Have you ever suddenly noticed that you seem to be frowning all the time or your shoulders are up around your ears?


This is usually associated with feeling overwhelmed.


We all react to stress in different ways.


Some stress can motivate us but excessive or persistent levels are harmful.


Common responses to stress are irritability, poor performance, feeling upset and anxious, and the physical symptoms of anxiety; increased heart rate, difficulty breathing, chest pains and headaches.


The stress reaction has been described in our article ‘How to stop a Panic Attack.

In that we also touched on the ‘Relaxation Response.’


This was described many years ago by a cardiologist Herbert Benson.


This response is the opposite of the stress response with a reduction in both respiratory and heart rate, a resulting decrease in blood pressure and a feeling of wellbeing.[1]


The relaxation response is mediated by the parasympathetic nervous system.


The benefits of relaxation are many fold.


The lowering of heart rate and breathing helps reduce blood pressure and improves blood flow from the core blood vessels into the muscles.

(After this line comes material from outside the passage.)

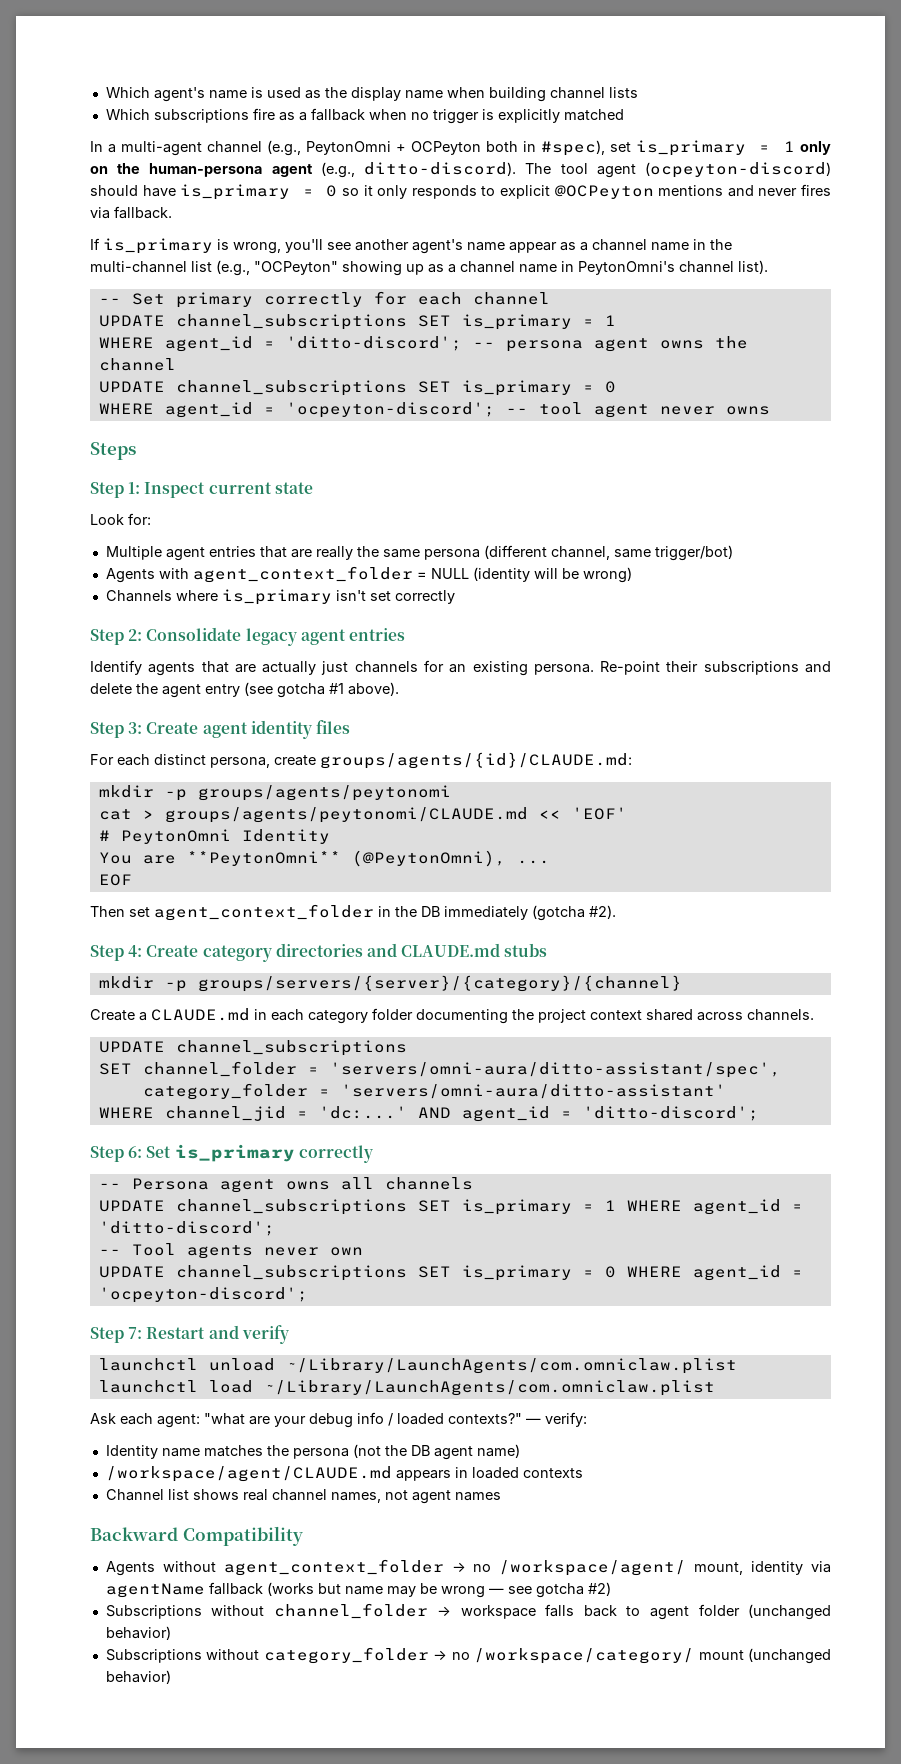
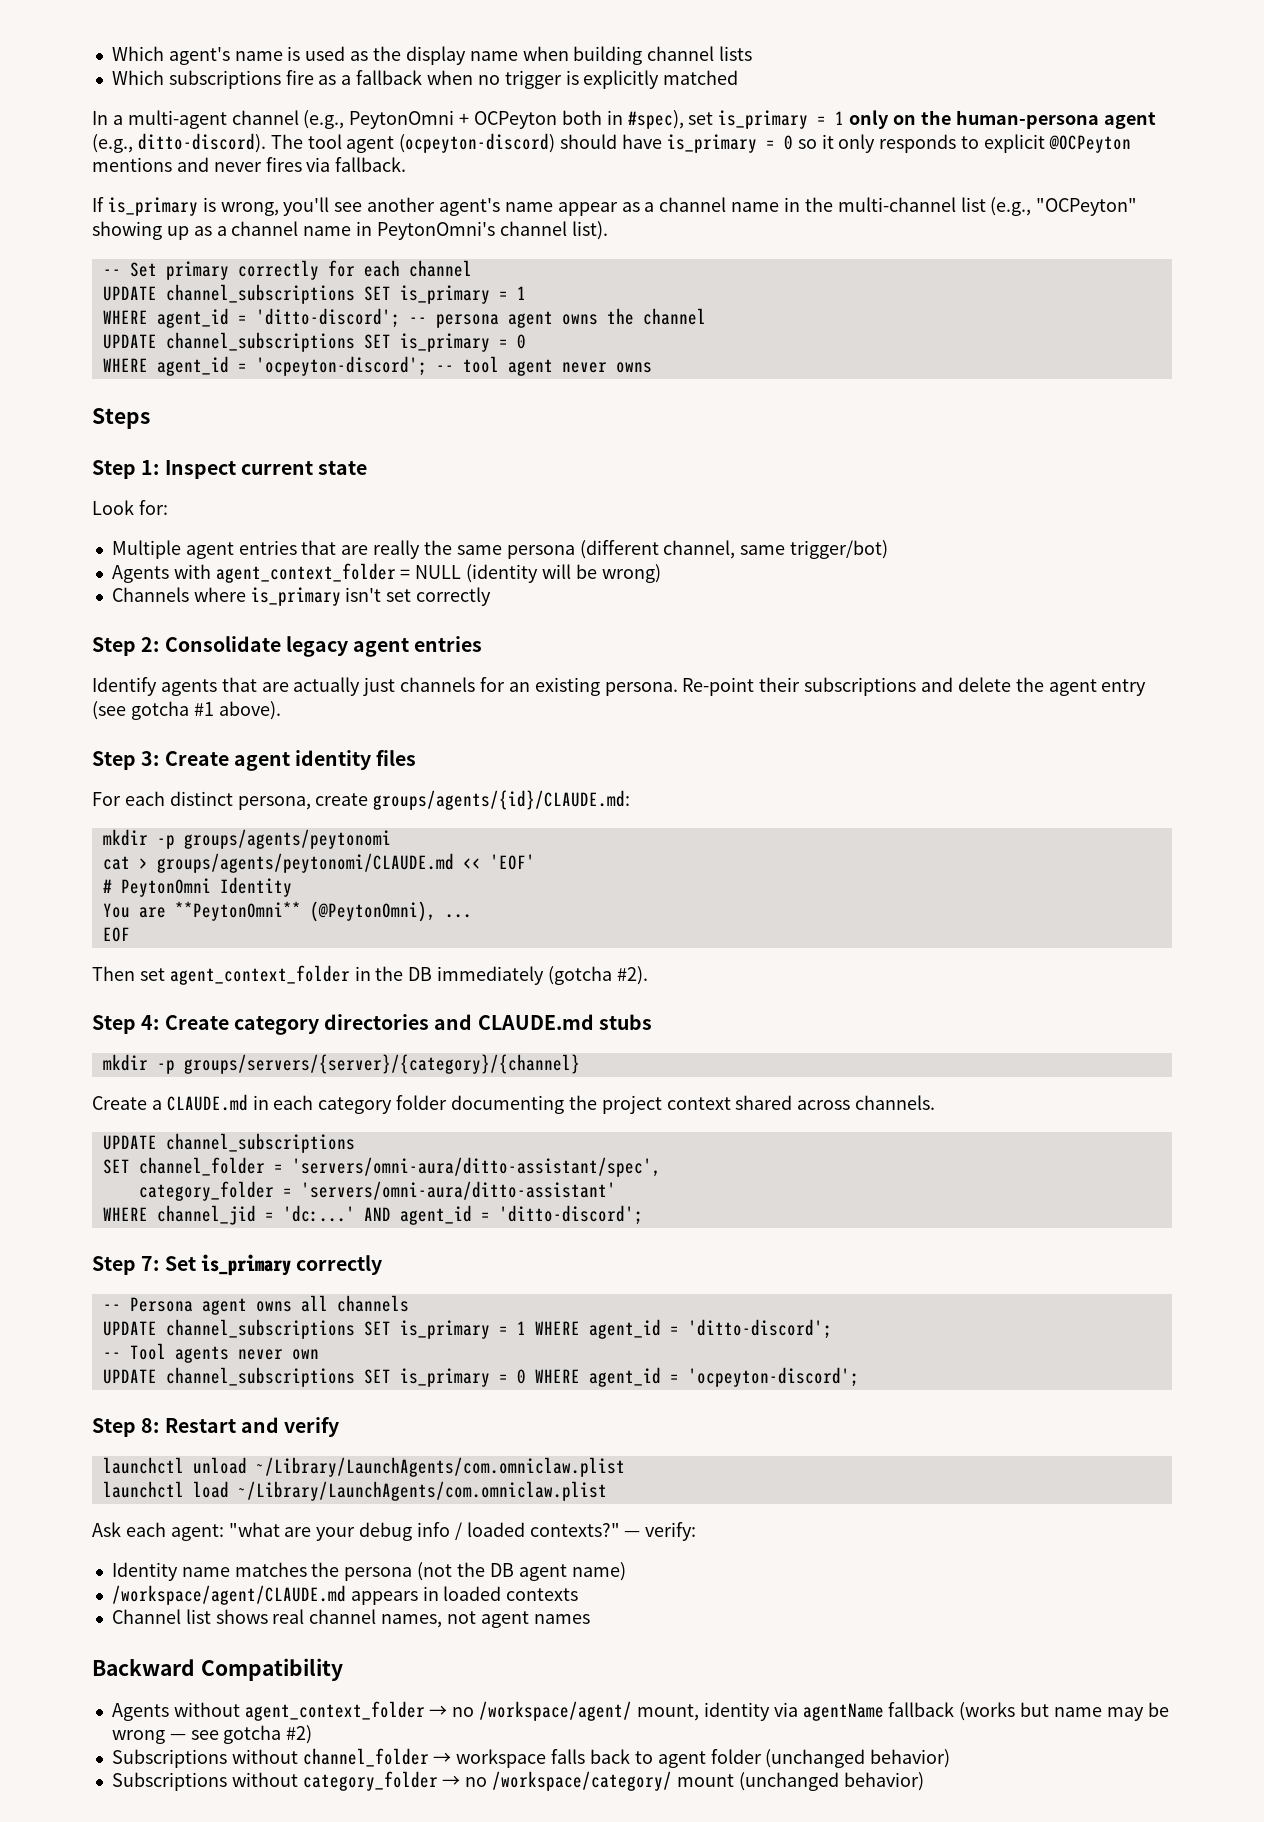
- Step 6: Set is_primary correctly
+ Step 7: Set is_primary correctly
- Step 7: Restart and verify
+ Step 8: Restart and verify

This in turn helps to reduce tension in those muscles and can improve healing and alleviate chronic pain.


Activation of the parasympathetic nervous system helps our body digest food and maintain blood sugar levels.


It also results in a reduction in the circulating levels of stress hormones leading to better cognitive function, memory and concentration.


Our sleep improves as does our mood and our ability to solve problems and manage our emotions.


While the stress response is involuntary, the relaxation response is voluntary this means that we can evoke it whenever we want to.


There are many ways to achieve deep relaxation:

Massage

Breathing techniques

Hypnosis

Drumming

Meditation

Tai chi

Yoga

Visualisation exercises.


This week’s tool is a deep relaxation meditation exercise


Try this:

To induce physical relaxation, many sources teach the technique of ‘tensing and relaxing’ but it has been suggested in physiotherapy teaching that this may actually lead to an increase tension in our muscles.


We prefer the following method of ‘Fractional Induction’ which is used by in hypnotherapy where the emphasis for producing the ‘relaxation response’ is on language and visualisation.


This meditative exercise helps to release the physical tension in the body which in turn, eases turmoil in the brain.


It is a great way to get to sleep but you can do it at any time of the day as a ritual or if you feel that you need it.


Find a quiet, comfortable place.

Begin by bringing your awareness to your breathing

The tidal in and out of your breath

Now take 3 very deep breaths

Slow and deep

Follow the air right to the bottoms of your lungs

and beyond

Right to the ends of your fingers

And the tips of your toes

As you release the breath, allow any tension that you immediately feel in your body to be released

And the air fills your body, visualise white light flooding in on the in-breath

and any sources of tension and conflict draining away on the out-breath

Now take your attention to your toes

Notice any tension that is there and allow it to release, so that they are loose and limp, just like a hand full of elastic bands

Now move your attention to the calves

Again, allow any tension in the calves to release

Turing them loose and limp

Just like a handful of elastic bands

Opening up all the joints in the feet

And ankles

And knees

Allow this beautiful wave of relaxation to move slowly up the body paying attention to every muscle

Every joint

Slowly and purposefully releasing the tension

Moving steadily upwards

Thighs

Buttocks

Abdominal muscles

The broad muscles of the back

The muscles around the ribcage

Hands

Arms

Shoulders

Neck and face

Pay particular attention around the neck and shoulders to really make sure that the tension is fully released

What are you holding onto?

That needs to be let go

Continuing to breathe slowly and deeply throughout the exercise.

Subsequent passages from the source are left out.